Apesar de as empresas terem discutido a combinação por mais de uma década, as negociações ganharam urgência nos últimos meses com os preparativos da Airbus para assumir o controle do C Series -- o novo avião que consumiu bilhões de dólares da canadense Bombardier. A Airbus deverá detalhar seus planos para a família de jatos em 10 de julho, dias antes da tradicional feira de aviação em Farnborough, na Inglaterra.
Benefícios claros
Os possíveis benefícios de uma parceria entre as fabricantes de aviões número 1 e número 3 do mundo são claros, mesmo que as implicações em termos de impostos, capital de giro e dívida ainda sejam desconhecidos. Com os aviões menores da Embraer, o portfólio da Boeing abrangeria todo o mercado comercial, de 70 a 450 assentos. A Embraer contaria com uma parceira endinheirada para ajudar a comercializar os aviões E-Jets e a se defender das ameaças da Airbus e de outras empresas.
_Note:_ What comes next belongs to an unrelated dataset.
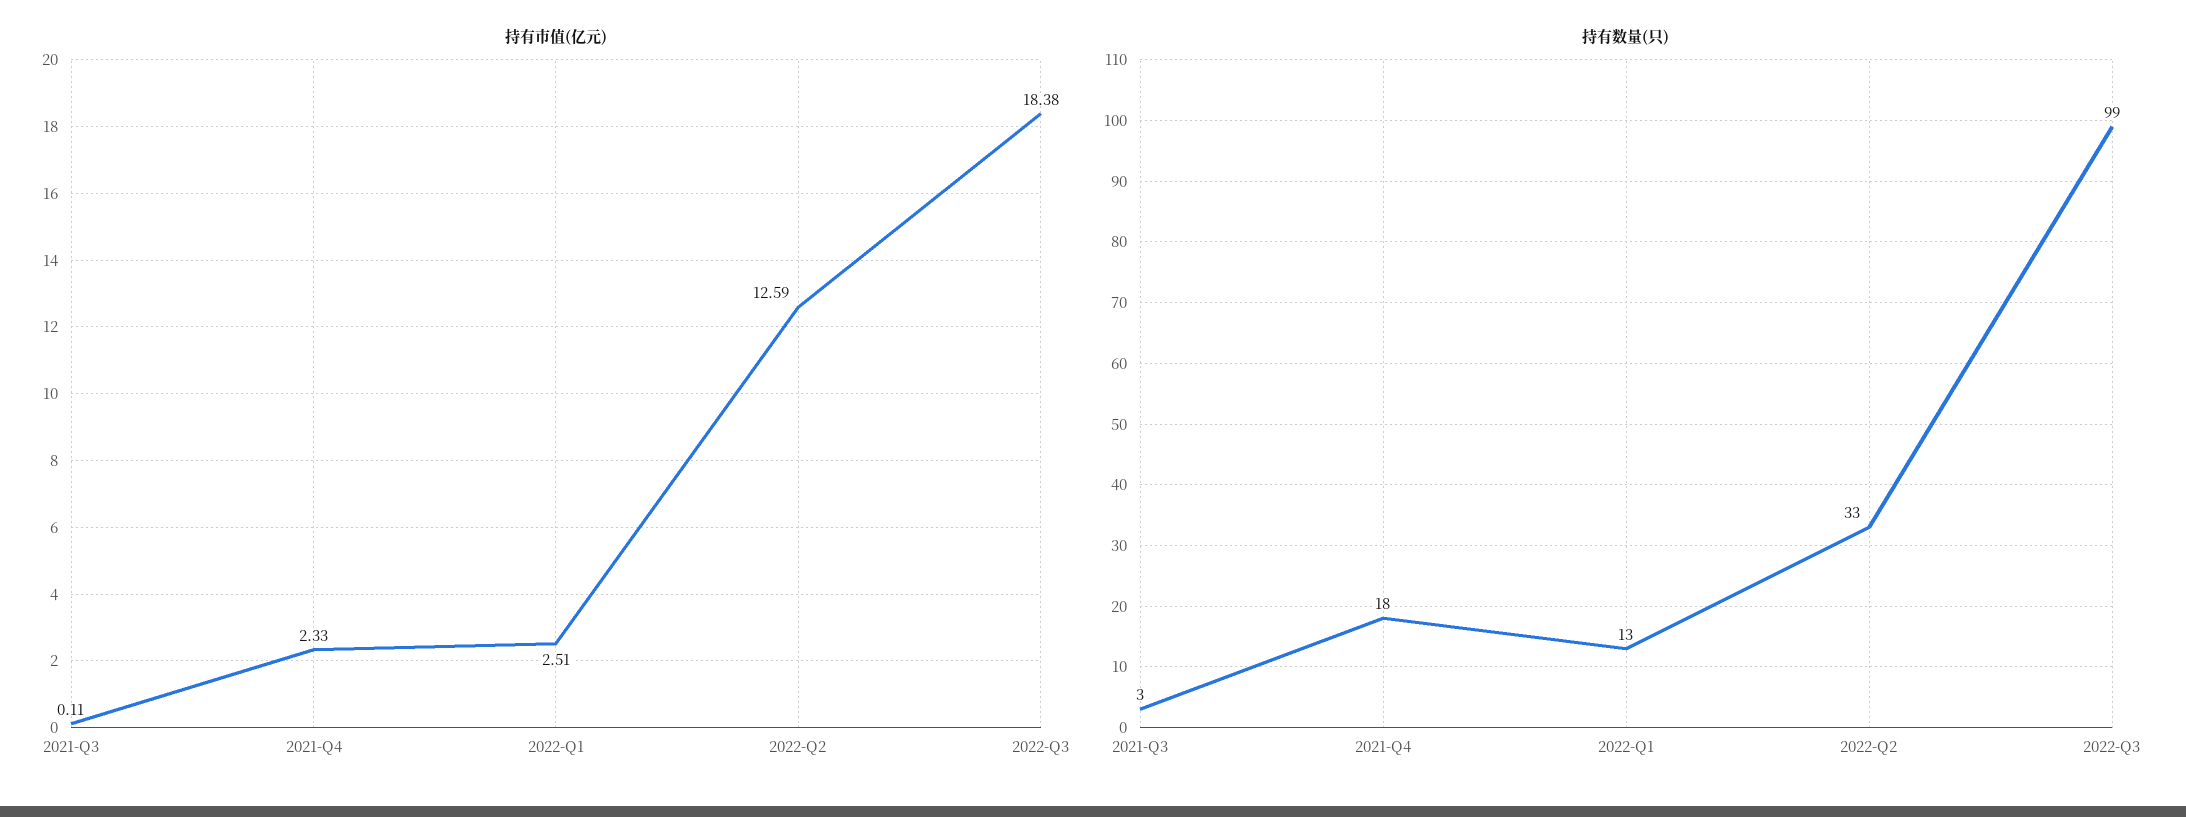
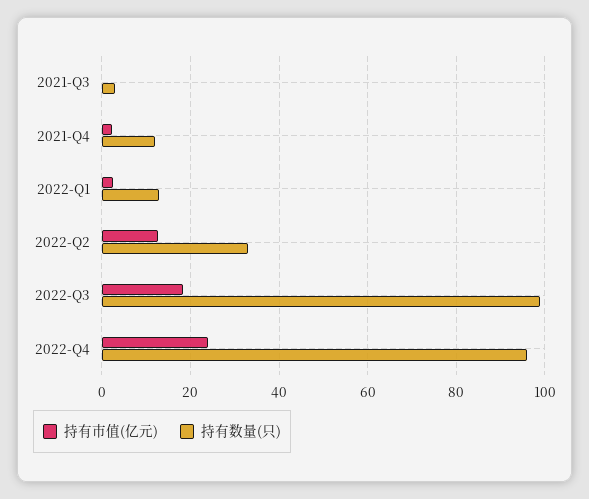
持有数量(只), 2021-Q4: 18 -> 12
持有市值(亿元), 2022-Q4: none -> 24
持有数量(只), 2022-Q4: none -> 96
“Estamos vendo consolidação na cadeia de fornecedores e também na aviação comercial. Além disso, estamos vendo novos atores, como a China”, disse Paulo César de Souza e Silva, presidente da Embraer, em uma teleconferência com analistas. “Ou seja, muitos fatores novos no mercado nos levaram a pensar que neste momento uma parceria como essa faz muito sentido.”
Força no mercado
A Boeing e a Embraer podem trabalhar juntas para “pressionar os fornecedores”, disse Richard Aboulafia, analista aeroespacial da Teal Group. Elas podem conseguir ampliar as vendas dos jatos de 100 assentos, um nicho de mercado menor, por meio de redução de custos, disse. Além disso, a Boeing deverá atrair receitas para sua divisão de serviços e aproveitar os talentos de engenharia e a capacidade de fabricação da Embraer.
“Trata-se de uma resposta competitiva à Airbus, ao C Series e à Comac”, disse Ken Herbert, analista da Canaccord Genuity, em referência à Commercial Aircraft Corporation da China. “Vejo muitos motivos para fazê-lo, nenhum deles revolucionário.” Do ponto de vista do investidor da Boeing, US$ 3,8 bilhões são apenas três meses de fluxo de caixa livre, ressaltou Herbert. “Não quebrará a banca.”
Spingarn prevê que os engenheiros da Embraer ajudarão a desenhar a família de jatos médios estudada pela Boeing, com possível entrada em operação comercial até a metade da década. Há também potencial para o que ele chama de “E3”, a sequência da família E2 da Embraer, que poderia servir de ponte para uma família completamente nova de aviões de fuselagem estreita da Boeing.